Monitoring worker-ng jobs

You will have noticed that when you have submitted a job using wsub, a directory is created with a name that starts with worker_, and ends in the job ID. Among other things, this directory contains files that allow you to monitor the progress of a running worker job, or analyze its performance once it is done.

Since a worker-ng job will typically run for several hours, it may be reassuring to monitor its progress. worker server keeps a log of its activity in the directory mentioned abovewhere the job was submitted. You can use the wsummarize command to get information, e.g., for job ID was 1234.

$ wsummarize  --dir=worker_1234/

This will give you an overview of the status of your work items, i.e., the number of

  • succesful items: the number of computations that finished with exit status 0;
  • failed items: the computations that finished with a non-zero exit status;
  • incomplete items: the number of items that are currnetly being executed.

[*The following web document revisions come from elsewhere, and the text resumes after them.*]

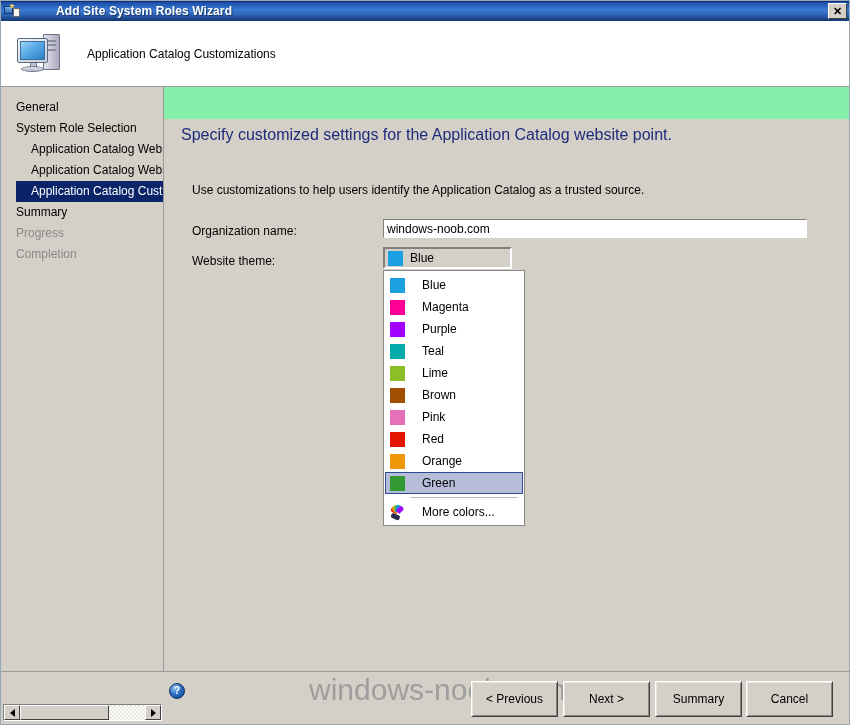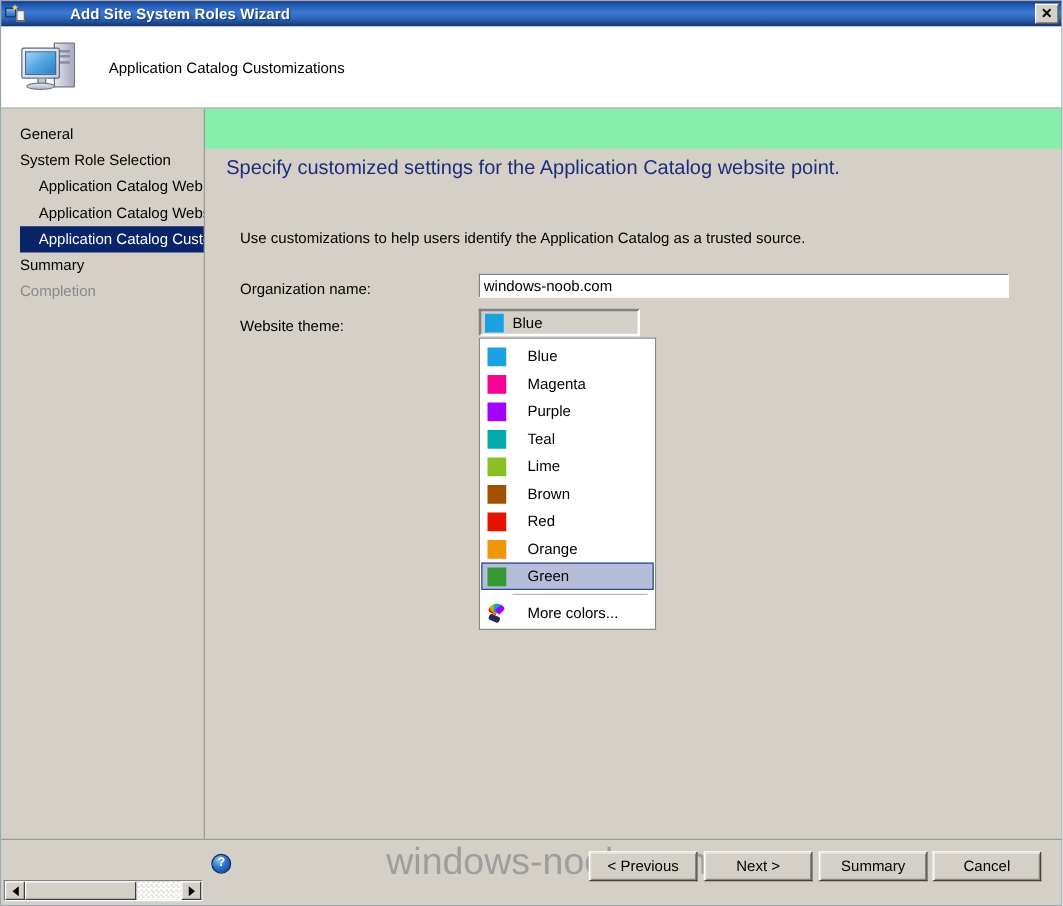"Progress" div.nav-item { html: none -> <div>Progress</div> }
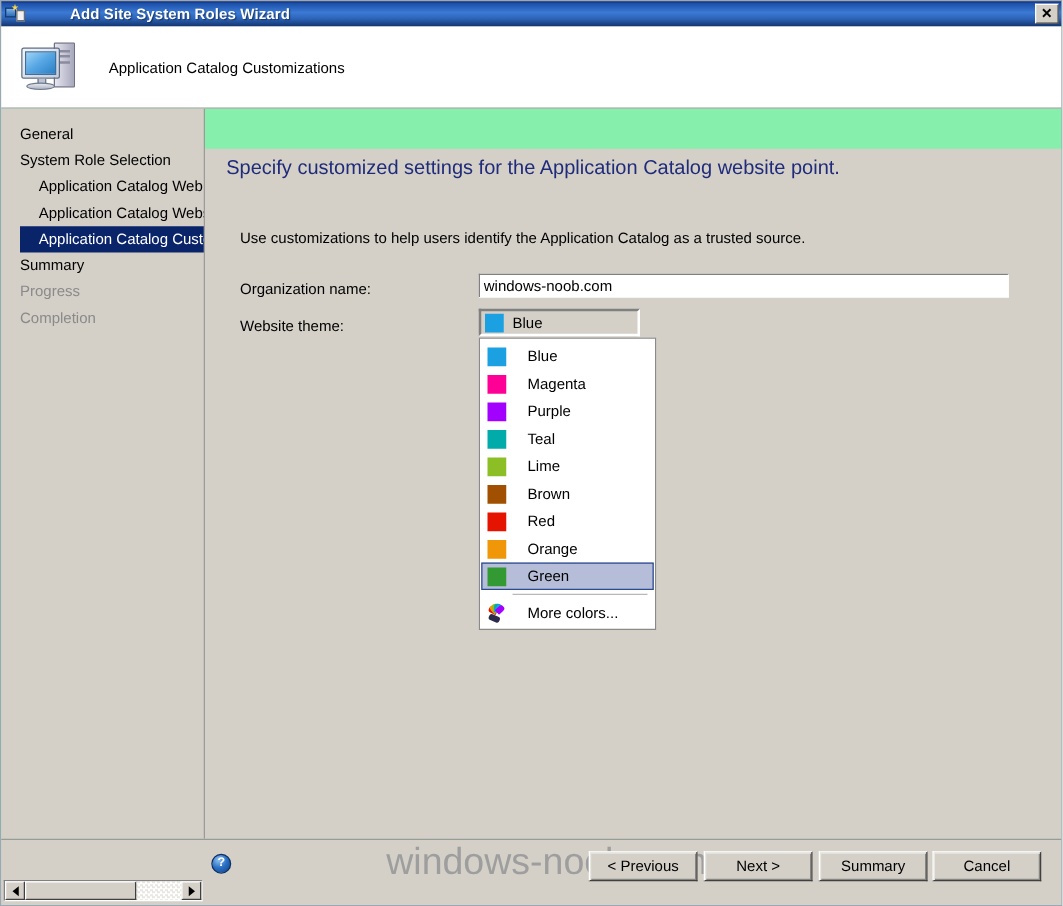"Pink" div.dd-item { html: none -> <div> <span></span> <span>Pink</span> </div> }
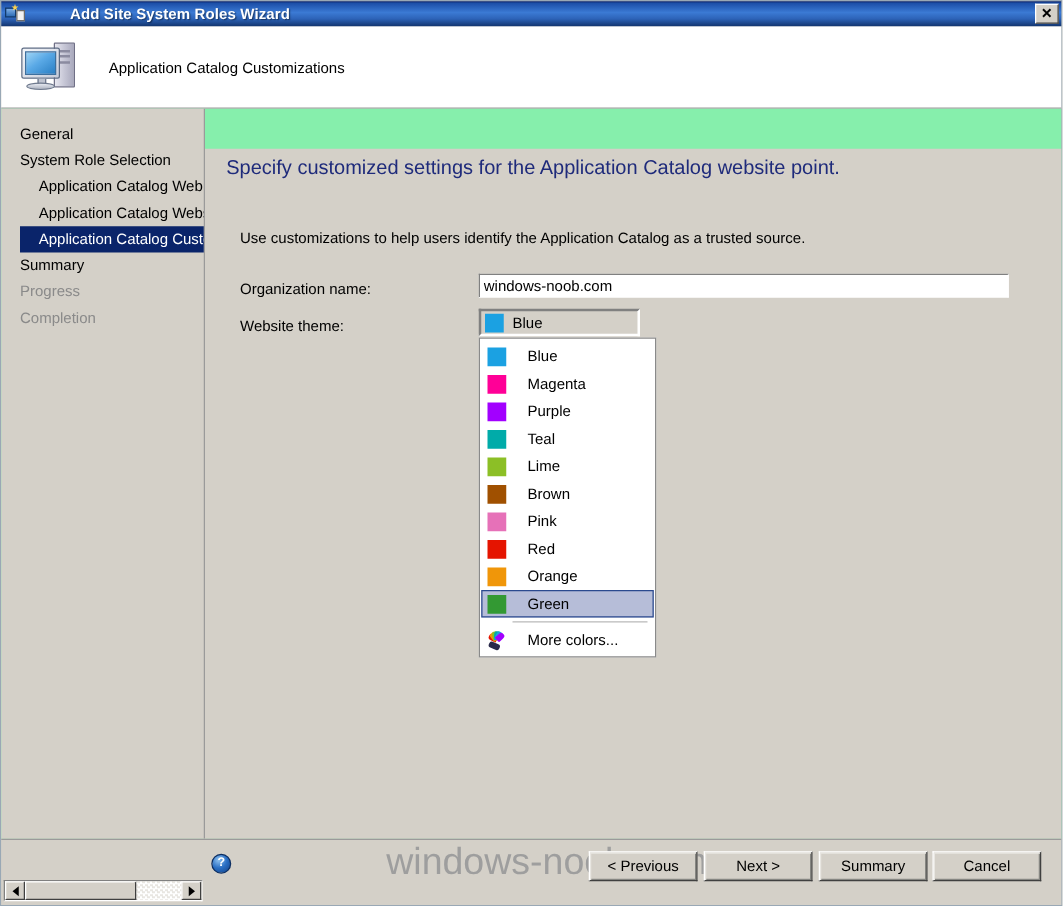"< Previous" .wiz-btn { height: 24px -> 36px }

To monitor progress "in real time", you can use the watch Linux command.

$ watch  -n 60  wsummarize  --dir=worker_1234/

This will summarize the status of the work items every 60 seconds. Note: use a reasonable value for the update period, this will cause load on the login node where you run this command.

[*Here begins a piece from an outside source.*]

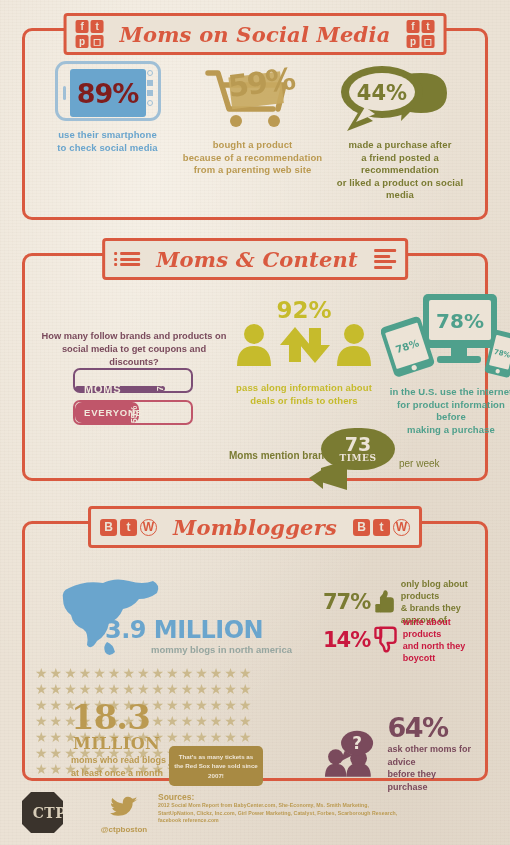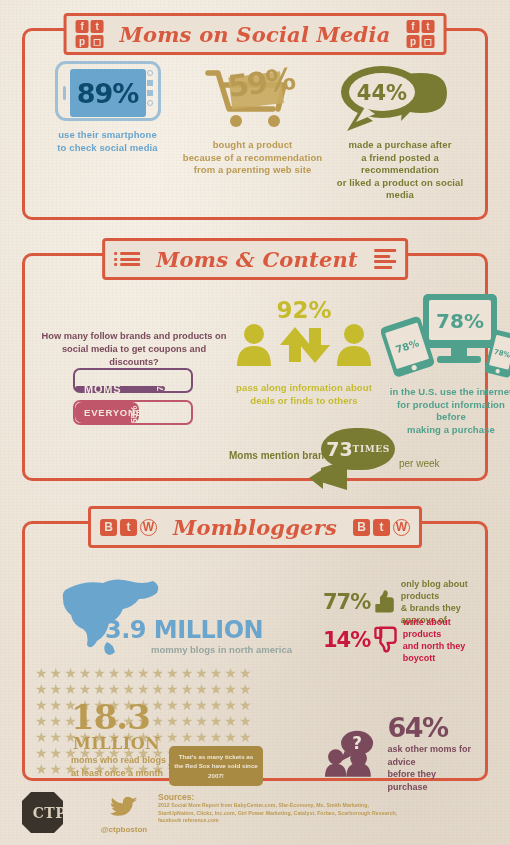"89%" .phone .num { color: #0c4a6e -> #7f1d1d }
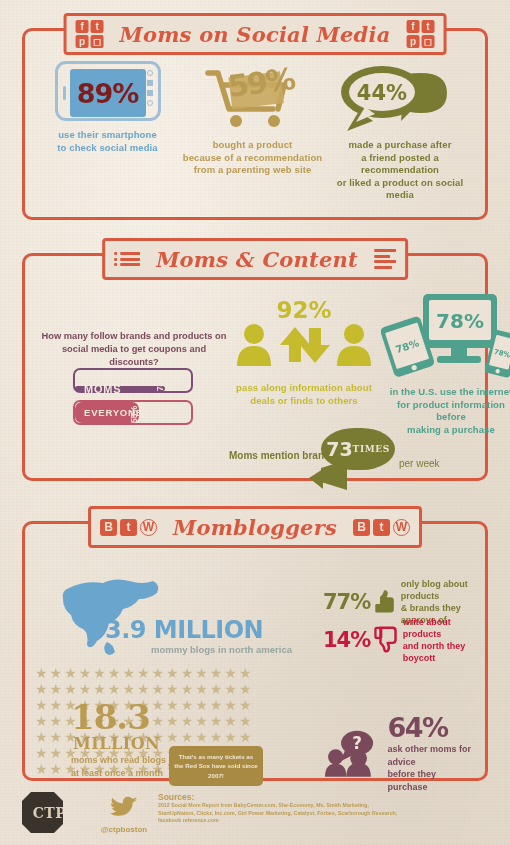"73" .megaline .blob { flex-direction: row -> column }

The wsummarize command has various command line options to get a more detailed analysis of perfornmance issues. For instance, to get statistics on the walltime of your work items, you can use the --show_walltime_stats flag. This will give you descriptive statistics on the walltime of your work items such as the minimum and maximum, the average and median, as well as informaiton on the spread.

In order to detect problems with load balancing between the worker clients, you can use the --show_client_stats flag. This will provide you with the same descriptive statistics on the walltime, but grouped by client. In addition, you will get the total walltime for each client, a good measure for load balance.

Finally, the --show_all options will given the output of --show_walltime_stats and --show_client_stats in a single wsammarize invocation.